Segment Start: Source material

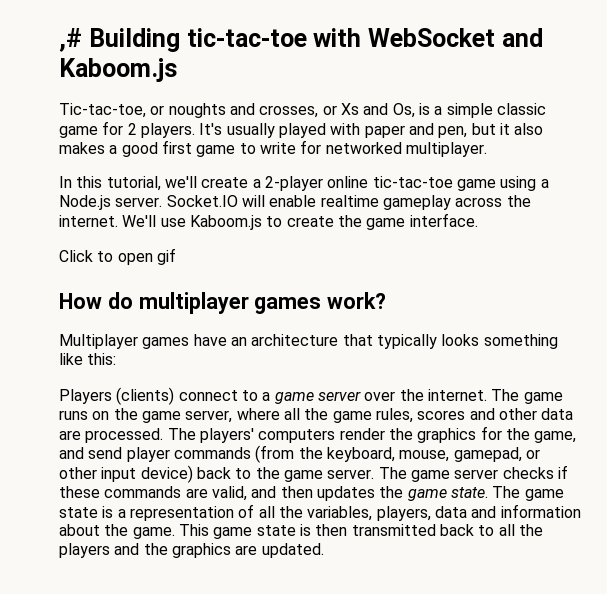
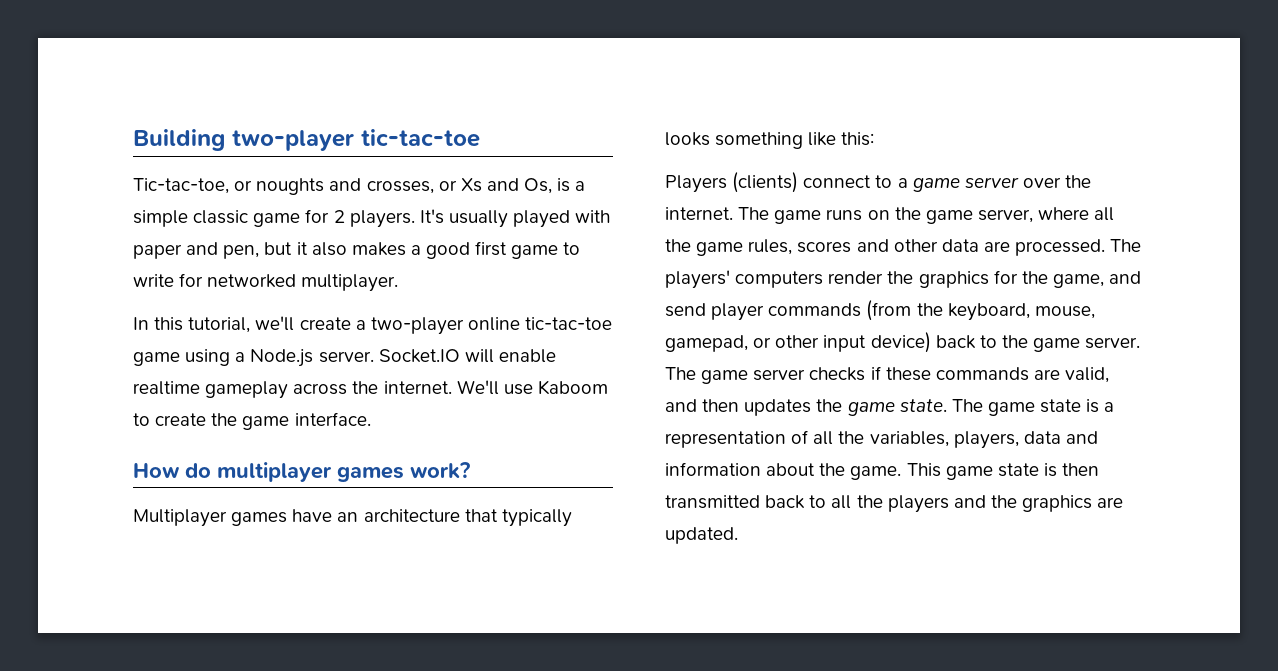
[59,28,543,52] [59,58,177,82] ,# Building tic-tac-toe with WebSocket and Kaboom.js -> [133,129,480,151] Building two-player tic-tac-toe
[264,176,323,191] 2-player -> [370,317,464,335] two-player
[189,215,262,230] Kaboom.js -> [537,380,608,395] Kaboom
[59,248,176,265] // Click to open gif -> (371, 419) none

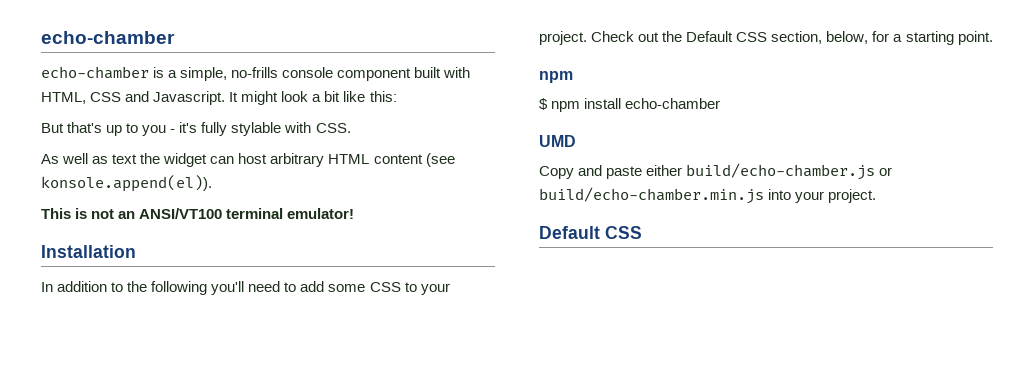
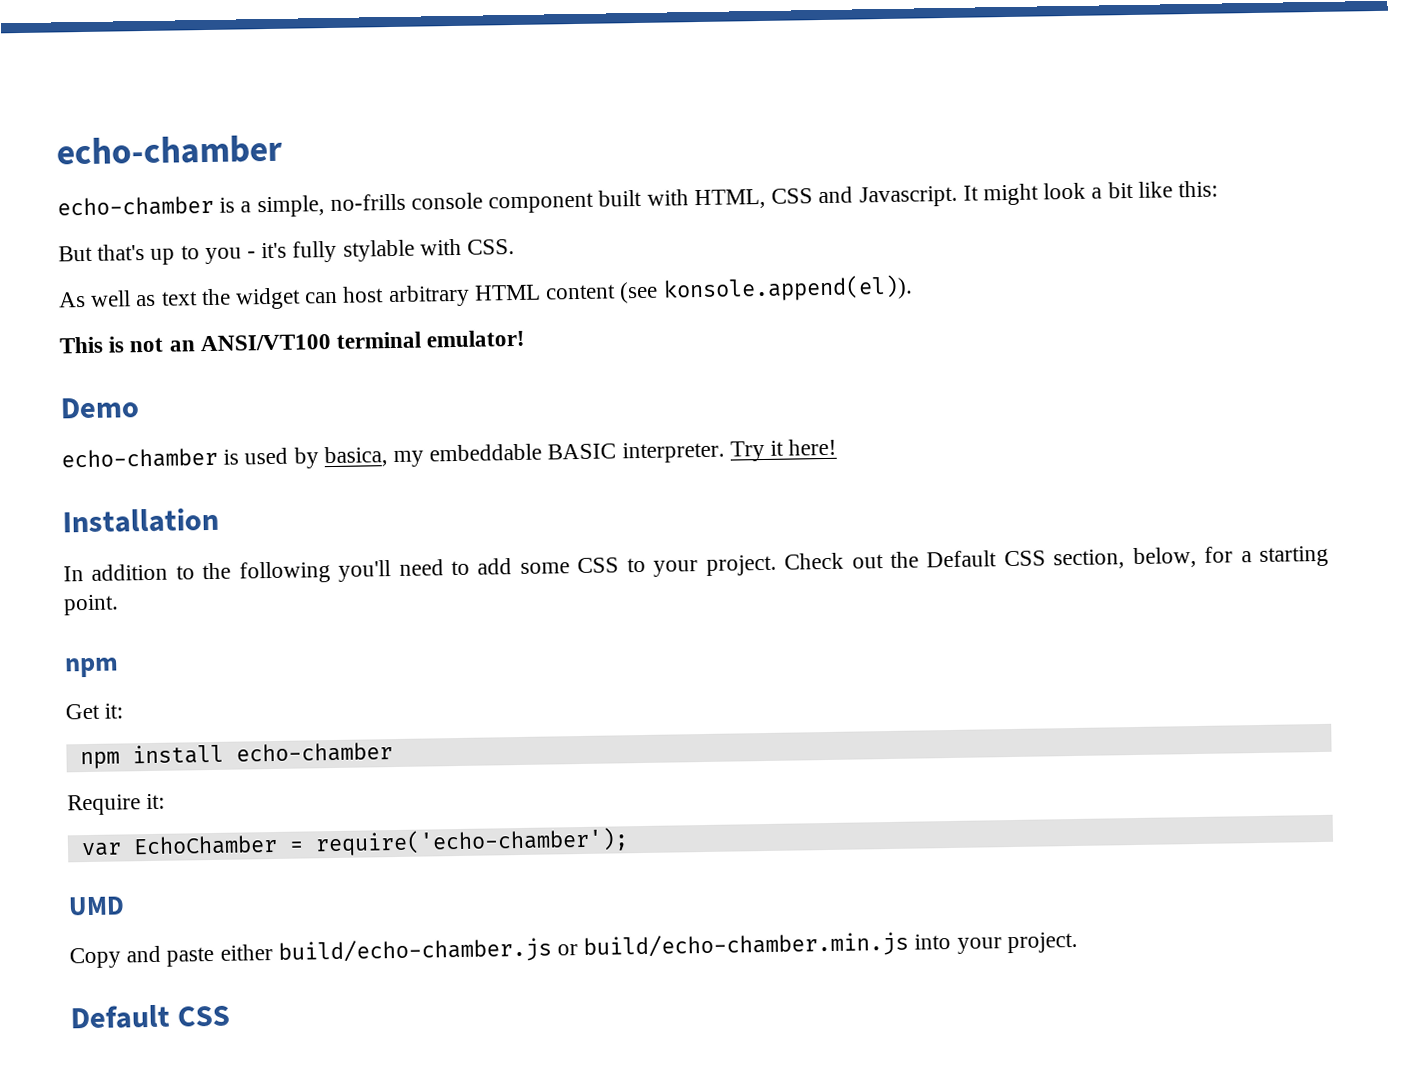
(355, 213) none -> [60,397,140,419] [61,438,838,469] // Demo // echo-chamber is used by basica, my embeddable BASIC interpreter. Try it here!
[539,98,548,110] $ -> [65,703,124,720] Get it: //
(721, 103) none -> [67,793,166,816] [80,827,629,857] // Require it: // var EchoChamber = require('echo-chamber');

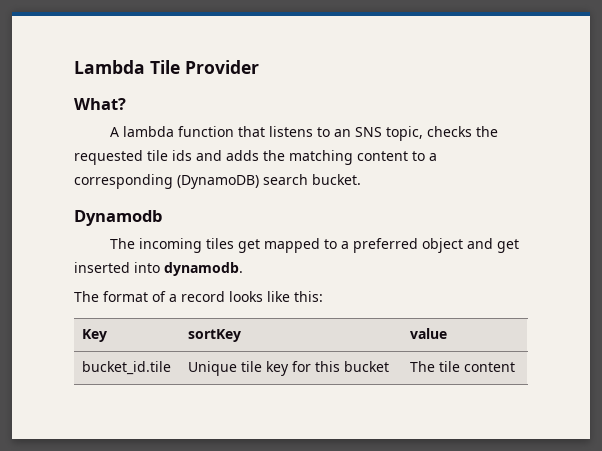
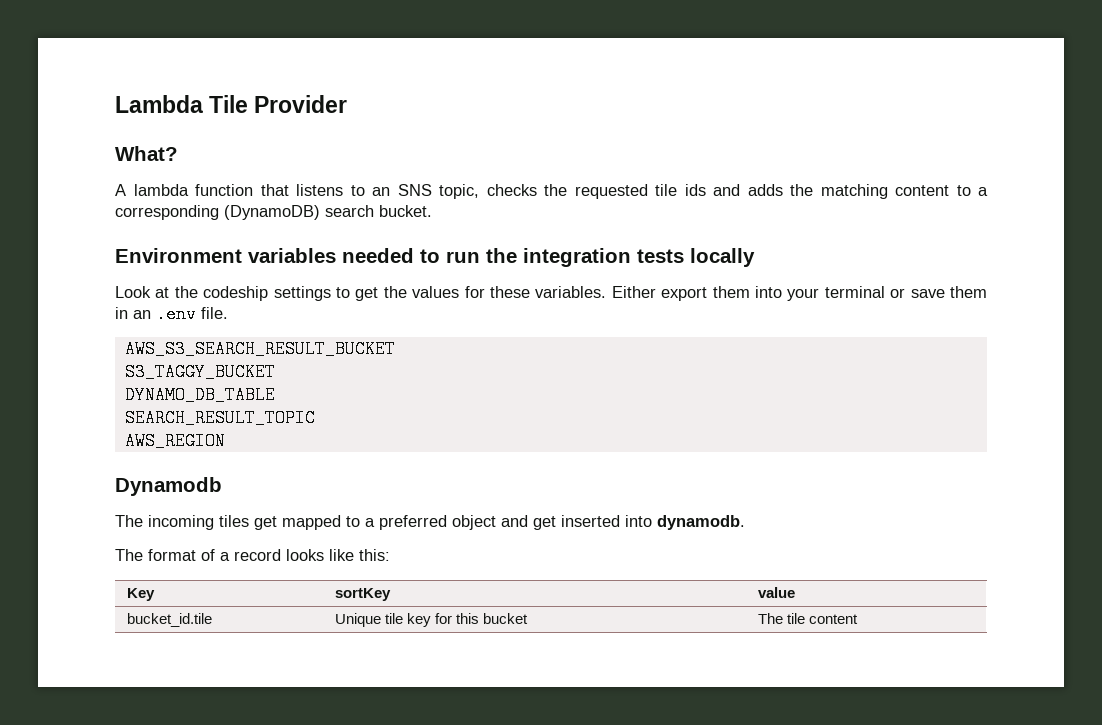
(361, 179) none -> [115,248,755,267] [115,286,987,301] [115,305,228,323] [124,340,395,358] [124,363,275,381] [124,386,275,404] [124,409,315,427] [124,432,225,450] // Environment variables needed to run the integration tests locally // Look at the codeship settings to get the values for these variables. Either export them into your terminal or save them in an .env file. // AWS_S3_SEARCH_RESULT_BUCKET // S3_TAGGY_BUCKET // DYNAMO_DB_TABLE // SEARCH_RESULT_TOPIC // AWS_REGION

Segment End: Source material

• **Exercise goal**
Extract, character for character, every line from the one that holds "[59,248,176,265] // Click" through the end of the entries above. Include both boundary lines and no pictures.

• **Output for this exercise**
[59,248,176,265] // Click to open gif -> (371, 419) none

(355, 213) none -> [60,397,140,419] [61,438,838,469] // Demo // echo-chamber is used by basica, my embeddable BASIC interpreter. Try it here!
[539,98,548,110] $ -> [65,703,124,720] Get it: //
(721, 103) none -> [67,793,166,816] [80,827,629,857] // Require it: // var EchoChamber = require('echo-chamber');

(361, 179) none -> [115,248,755,267] [115,286,987,301] [115,305,228,323] [124,340,395,358] [124,363,275,381] [124,386,275,404] [124,409,315,427] [124,432,225,450] // Environment variables needed to run the integration tests locally // Look at the codeship settings to get the values for these variables. Either export them into your terminal or save them in an .env file. // AWS_S3_SEARCH_RESULT_BUCKET // S3_TAGGY_BUCKET // DYNAMO_DB_TABLE // SEARCH_RESULT_TOPIC // AWS_REGION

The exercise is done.